Thirteen Agent Plugin and Skill best practices: design the plugin first, keep SKILL.md lean, use scripts for determinism, and measure every version.

These are the Agent Plugin and Skill best practices that separate an installable plugin that works from one that misfires. Design the plugin first, then design the Skills and components inside it.

1. Define the plugin product first

Name the plugin, the user, the job, the install targets, and the component inventory before writing SKILL.md. The plugin is what users install and trust; the Skill is one capability inside it.

2. Make each Skill description do the triggering

The agent decides whether to use your Skill from its description alone. Write it in the third person and include the literal phrases users say. A precise description is the highest-leverage thing in the whole Skill.

3. Scope each Skill to one job

A Skill that does one thing well triggers reliably and is easy to reason about. Split "do everything for finance" into reconcile-bank, build-close-pack, and so on.

4. Keep the body lean; defer detail to references

Put the core procedure in SKILL.md (aim for under ~1,500 words) and move edge cases into references/. The agent loads references only when needed — progressive disclosure keeps context cheap.

5. Write the body as instructions, not prose

Use imperative steps ("Reconcile each line", not "You might want to reconcile"). The body is a directive to the agent, not documentation for a person.

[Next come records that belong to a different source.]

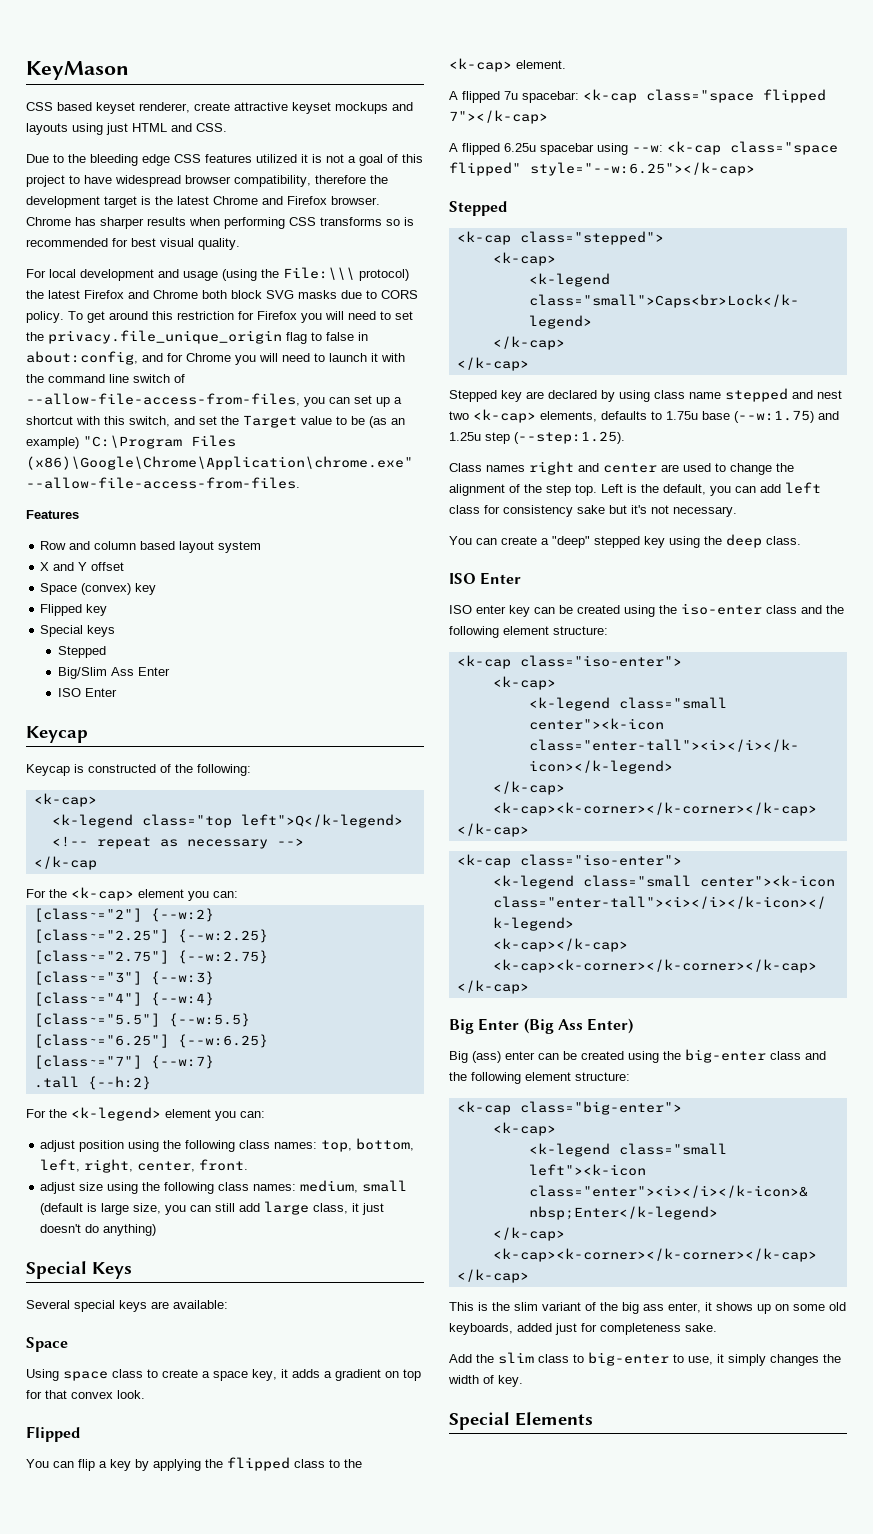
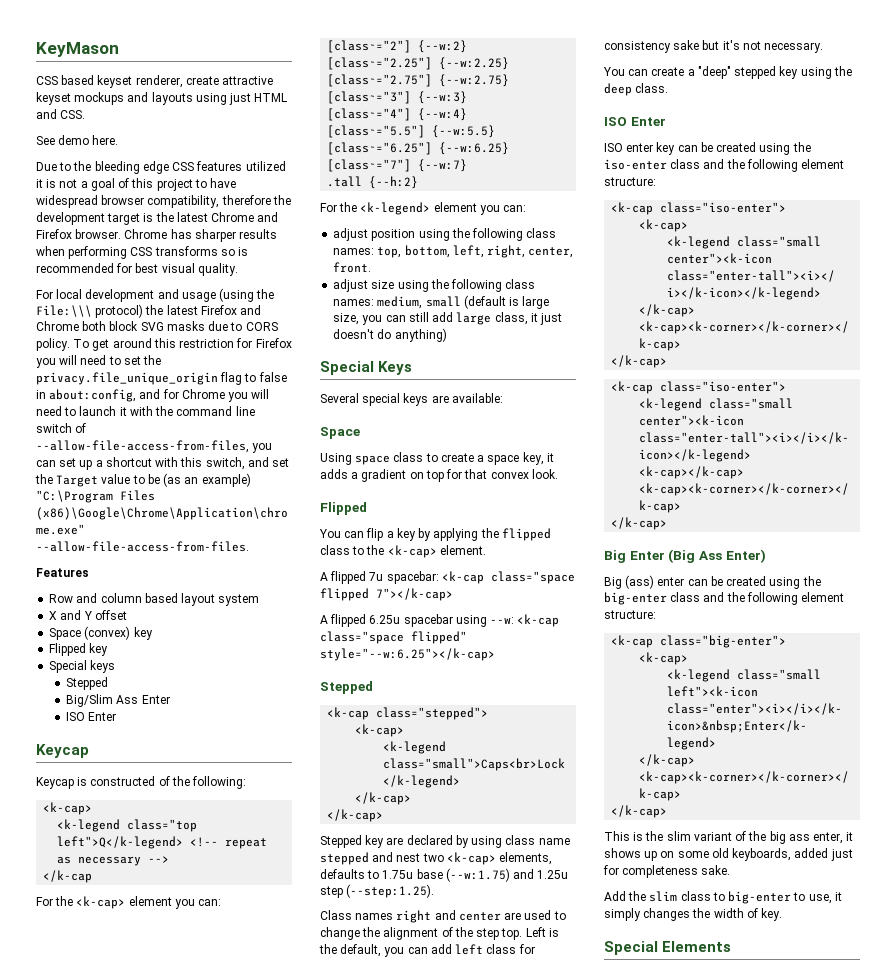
+ See demo here.

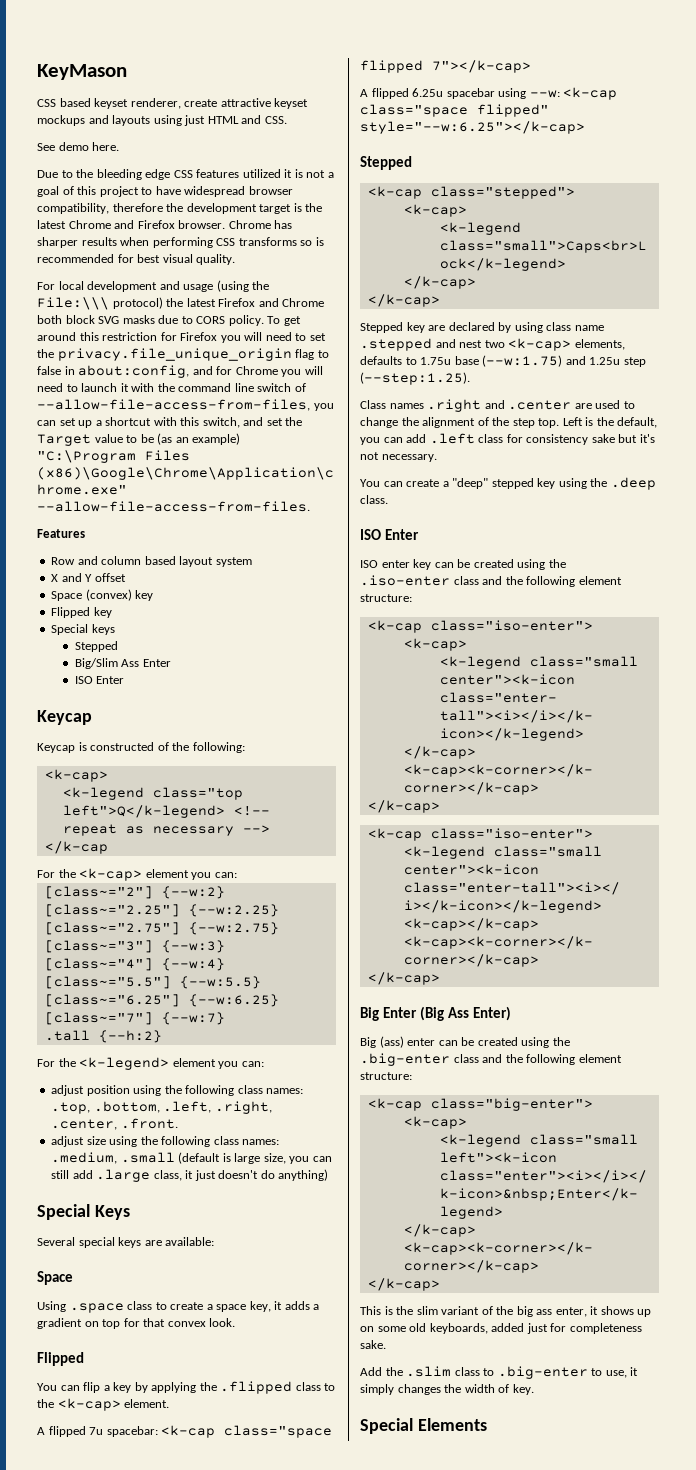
- adjust position using the following class names: top, bottom, left, right, center, front.
+ adjust position using the following class names: .top, .bottom, .left, .right, .center, .front.
- adjust size using the following class names: medium, small (default is large size, you can still add large class, it just doesn't do anything)
+ adjust size using the following class names: .medium, .small (default is large size, you can still add .large class, it just doesn't do anything)
- Using space class to create a space key, it adds a gradient on top for that convex look.
+ Using .space class to create a space key, it adds a gradient on top for that convex look.
- You can flip a key by applying the flipped class to the <k-cap> element.
+ You can flip a key by applying the .flipped class to the <k-cap> element.
- Stepped key are declared by using class name stepped and nest two <k-cap> elements, defaults to 1.75u base (--w:1.75) and 1.25u step (--step:1.25).
+ Stepped key are declared by using class name .stepped and nest two <k-cap> elements, defaults to 1.75u base (--w:1.75) and 1.25u step (--step:1.25).
- Class names right and center are used to change the alignment of the step top.
+ Class names .right and .center are used to change the alignment of the step top.
- Left is the default, you can add left class for consistency sake but it's not necessary.
+ Left is the default, you can add .left class for consistency sake but it's not necessary.
- You can create a "deep" stepped key using the deep class.
+ You can create a "deep" stepped key using the .deep class.
- ISO enter key can be created using the iso-enter class and the following element structure:
+ ISO enter key can be created using the .iso-enter class and the following element structure:
- Big (ass) enter can be created using the big-enter class and the following element structure:
+ Big (ass) enter can be created using the .big-enter class and the following element structure:
- Add the slim class to big-enter to use, it simply changes the width of key.
+ Add the .slim class to .big-enter to use, it simply changes the width of key.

6. Use scripts for anything deterministic

Math, parsing, API calls, and validation belong in scripts/, not in model prose. Scripts are repeatable and testable; prose is not.

7. State what the Skill must NOT do

Explicit guardrails ("never modify source data", "propose journals, don't post them") prevent the most damaging failures.

8. Make failure graceful

Tell the Skill what to do when inputs are missing: list exactly what's needed and stop, rather than guessing.

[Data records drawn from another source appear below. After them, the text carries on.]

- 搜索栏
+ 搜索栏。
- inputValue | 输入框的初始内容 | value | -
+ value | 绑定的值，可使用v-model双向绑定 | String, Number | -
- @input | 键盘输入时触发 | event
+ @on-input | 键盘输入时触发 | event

9. Version the plugin and its capabilities like software

Adopt semver and publish versions. Track both plugin version and Skill/component version. You can't compare or roll back what you didn't version.

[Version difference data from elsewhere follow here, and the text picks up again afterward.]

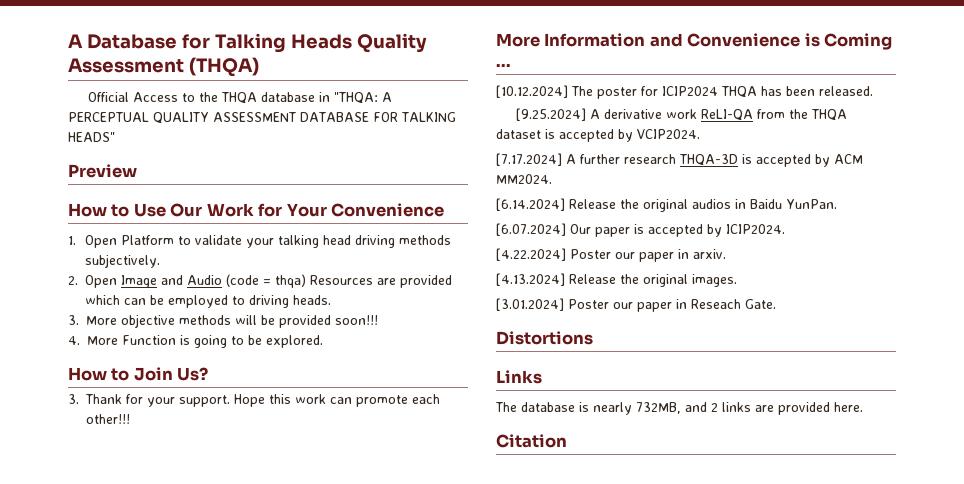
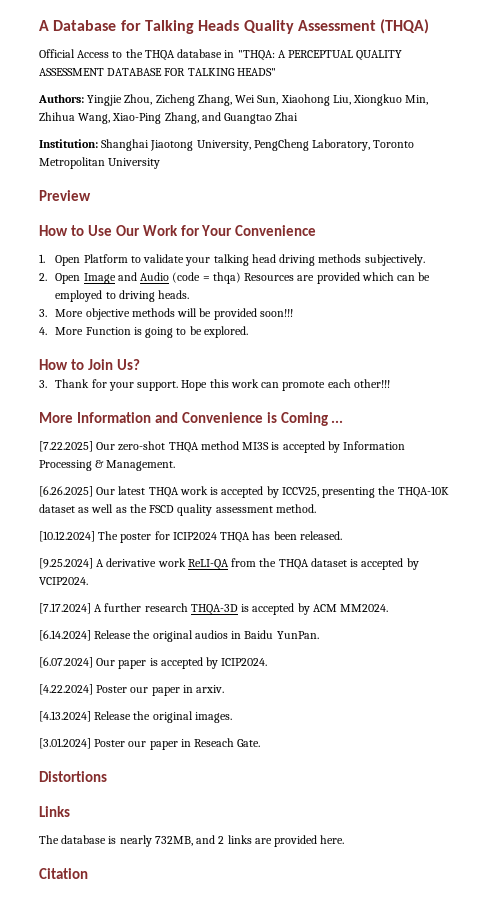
+ Authors: Yingjie Zhou, Zicheng Zhang, Wei Sun, Xiaohong Liu, Xiongkuo Min, Zhihua Wang, Xiao-Ping Zhang, and Guangtao Zhai
+ Institution: Shanghai Jiaotong University, PengCheng Laboratory, Toronto Metropolitan University
+ [7.22.2025] Our zero-shot THQA method MI3S is accepted by Information Processing & Management.
+ [6.26.2025] Our latest THQA work is accepted by ICCV25, presenting the THQA-10K dataset as well as the FSCD quality assessment method.

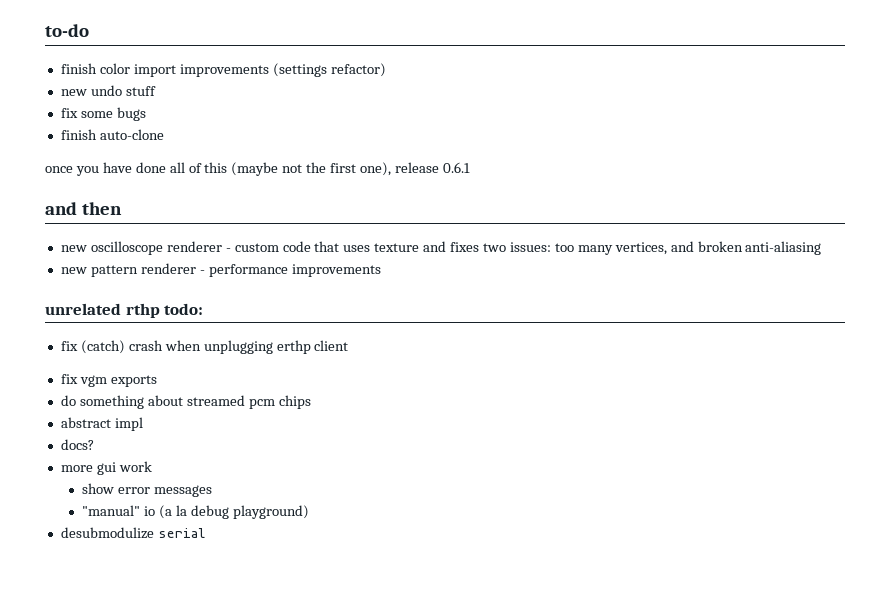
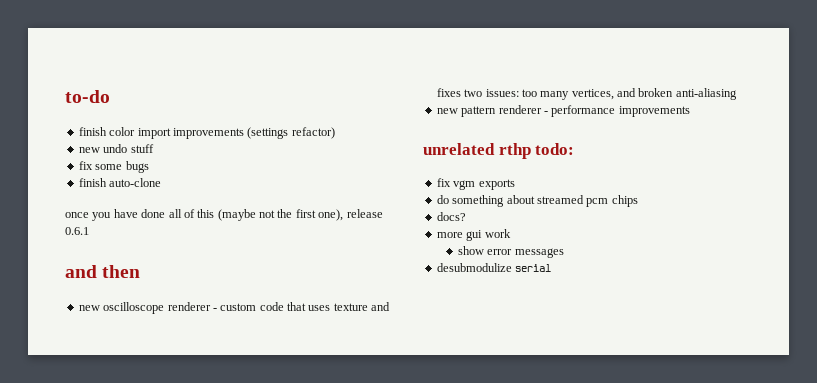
- fix (catch) crash when unplugging erthp client
- abstract impl
- "manual" io (a la debug playground)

10. Measure before and after every change

Track plugin installs, component inventory, Skill invocations, error rate, latency, and rating. When you ship a new version, compare it to the last with real significance testing so you know whether it helped, regressed, or did nothing. Telvine does this out of the box.

11. Watch the failure tail, not just the average

A 95% success rate hides the 5% that erodes trust. Triage the top failure reasons (a Pareto view) and fix the concentrated causes first.

12. Track autonomy and downstream impact

The best signal isn't "did it run" — it's how often it ran with no human step-in (autonomy) and what real downstream action it produced (a report exported, a ticket created).

13. Never put user content in telemetry

Instrument with a closed envelope of typed metadata — counts, durations, enums, ratings — never prompts or file contents. You can measure everything that matters without touching sensitive data.

Frequently asked questions

What's the most common reason a plugin disappoints users? It ships as a loose collection of files instead of a clear product. Start with the plugin job, then build the smallest Skill that proves the job.

What's the most common reason a Skill fails to trigger? A vague description. Rewrite it with the exact phrases users say.

How do I know if a new version is actually better? Compare versions on error rate, latency, and rating with significance testing — don't eyeball raw deltas.